Open access article under the CC BY license.

Natural language processing (NLP) algorithms have demonstrated significant capabilities in understanding responses to open-ended questions in survey data. However, the reliability and uncertainty of these methods on this task still need to be thoroughly investigated. To address this issue, this paper presents a comprehensive comparative analysis of various NLP methods for detecting fine-grained emotions in student responses about their mental health during the COVID-19 pandemic. The evaluated models include a Lexicon-based approach, the bag-of-words (BoW) model, Term Frequency-Inverse Document Frequency (TF-IDF), a pre-trained Bidirectional Encoder Representations from Transformers (BERT) model, MentalBERT, and OpenAI’s GPT-3.5. We carefully assess the efficacy of these models in accurately classifying emotions into predetermined categories using performance metrics such as accuracy and F1 score. Furthermore, model stability and distinguishing ability were quantified through repetitive cross-validation and the Area Under the Receiver Operating Characteristic Curve (AUC). The consistency of emotion detection across different models is also evaluated. The study highlights that the effectiveness of employing NLP methods for mental health analysis may vary depending on the emotions being analyzed, and their stability and uncertainty require thorough examination. Our work can provide valuable guidance for data scientists on applying NLP methods to survey data, particularly for understanding survey respondents’ emotions.

Keywords and phrases Survey responses COVID-19 Natural language processing Emotion detection

This research was supported by NSF Research Experiences for Undergraduates (REU), grant number DMS1950015, and by the VCU College of Humanities and Sciences Catalyst.

1 Introduction

In the early 2020s, the lives of university students were significantly impacted by the COVID-19 pandemic.

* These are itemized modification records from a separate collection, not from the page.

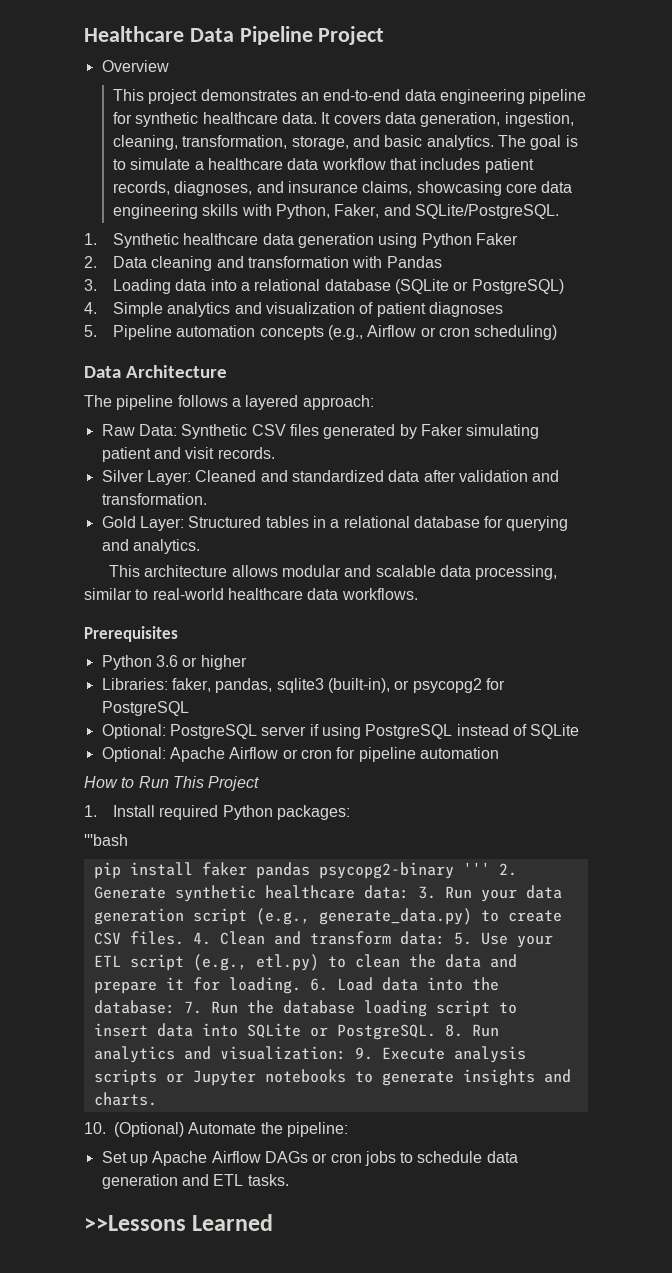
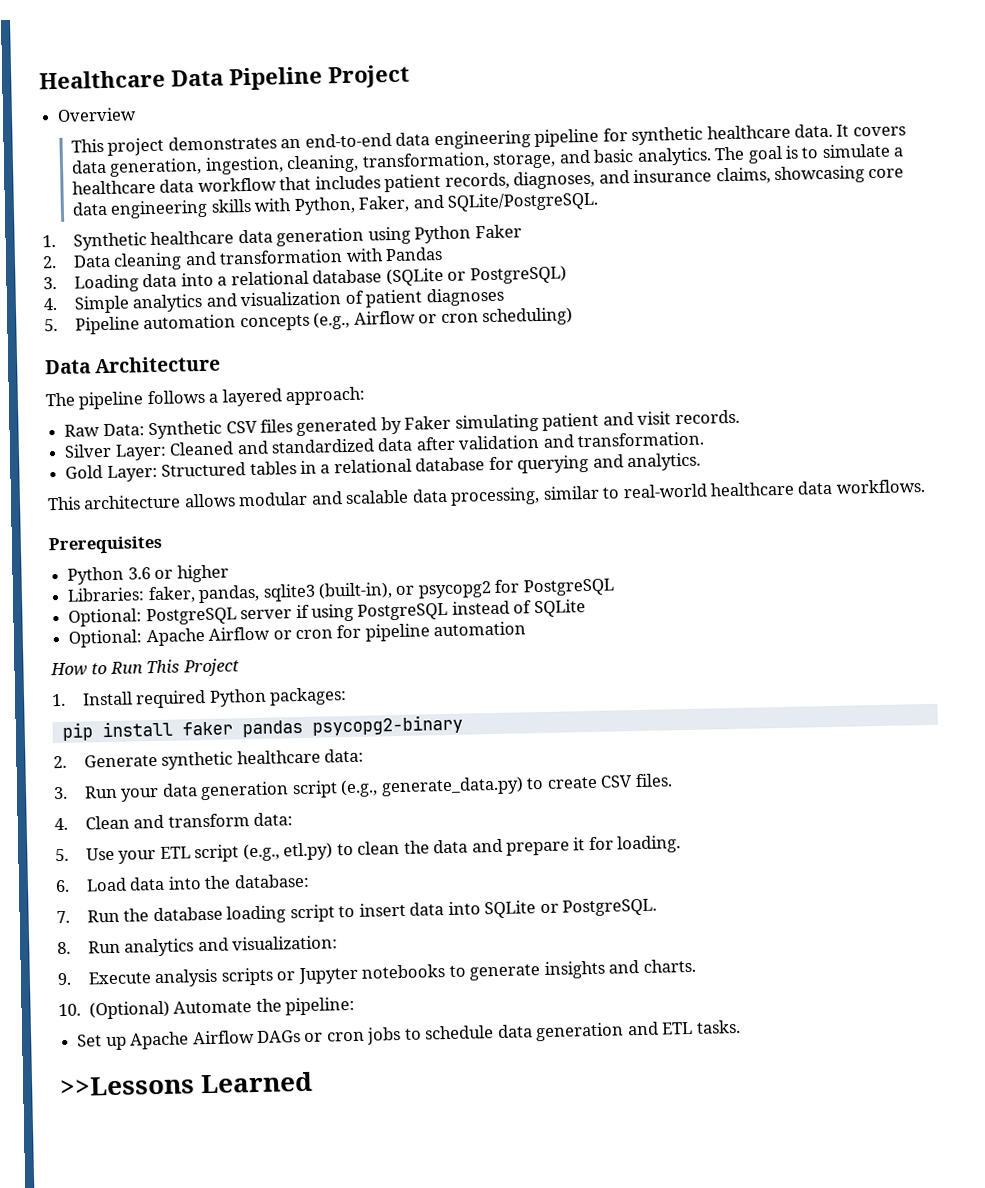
- '''bash
- pip install faker pandas psycopg2-binary ''' 2. Generate synthetic healthcare data: 3. Run your data generation script (e.g., generate_data.py) to create CSV files. 4. Clean and transform data: 5. Use your ETL script (e.g., etl.py) to clean the data and prepare it for loading. 6. Load data into the database: 7. Run the database loading script to insert data into SQLite or PostgreSQL. 8. Run analytics and visualization: 9. Execute analysis scripts or Jupyter notebooks to generate insights and charts.
+ pip install faker pandas psycopg2-binary
+ 2. Generate synthetic healthcare data:
+ 3. Run your data generation script (e.g., generate_data.py) to create CSV files.
+ 4. Clean and transform data:
+ 5. Use your ETL script (e.g., etl.py) to clean the data and prepare it for loading.
+ 6. Load data into the database:
+ 7. Run the database loading script to insert data into SQLite or PostgreSQL.
+ 8. Run analytics and visualization:
+ 9. Execute analysis scripts or Jupyter notebooks to generate insights and charts.

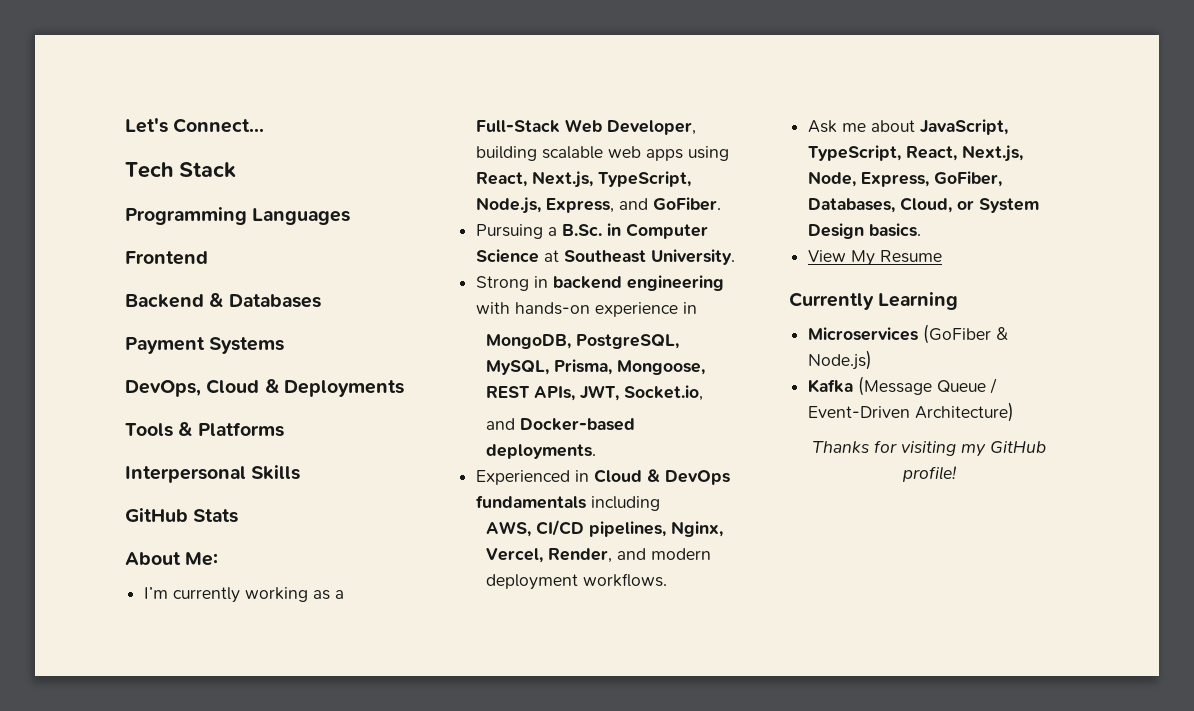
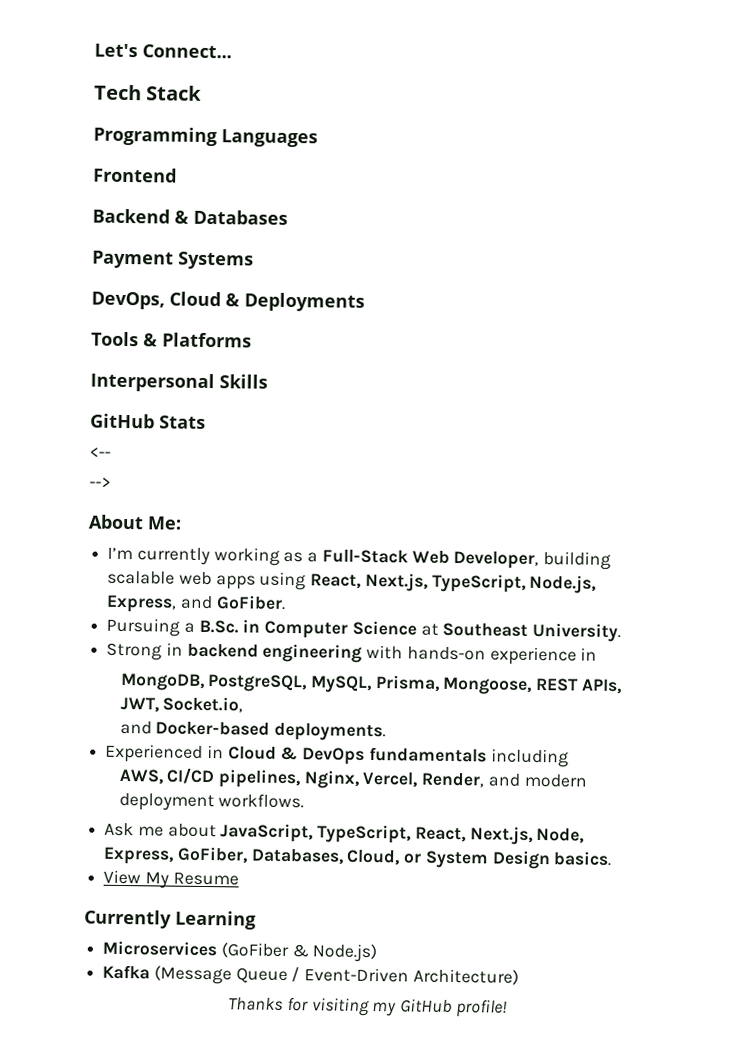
+ <--
+ -->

The abrupt transition to online learning, loss of contact with family and friends, and social and financial uncertainty had a considerable impact on students’ mental health. Many surveys [35, 42, 9, 18] have been conducted in colleges and universities to assess their impact and long-term effects. These surveys typically included two types of questions: quantitative questions that measure agreement or disagreement with specific statements, and open-ended questions that invite students to describe their personal feelings and experiences. Traditional survey analysis [24] often focuses on the quantitative responses, as these numerical responses can be easily analyzed using mathematical and statistical models. However, the responses to open-ended questions can provide more details and personalized insights into students’ mental health, which can then lead to studying the reasons behind these impacts. To analyze this information in large data sets, it is necessary to apply Natural Language Processing (NLP) techniques [23] to detect emotions within the students’ responses.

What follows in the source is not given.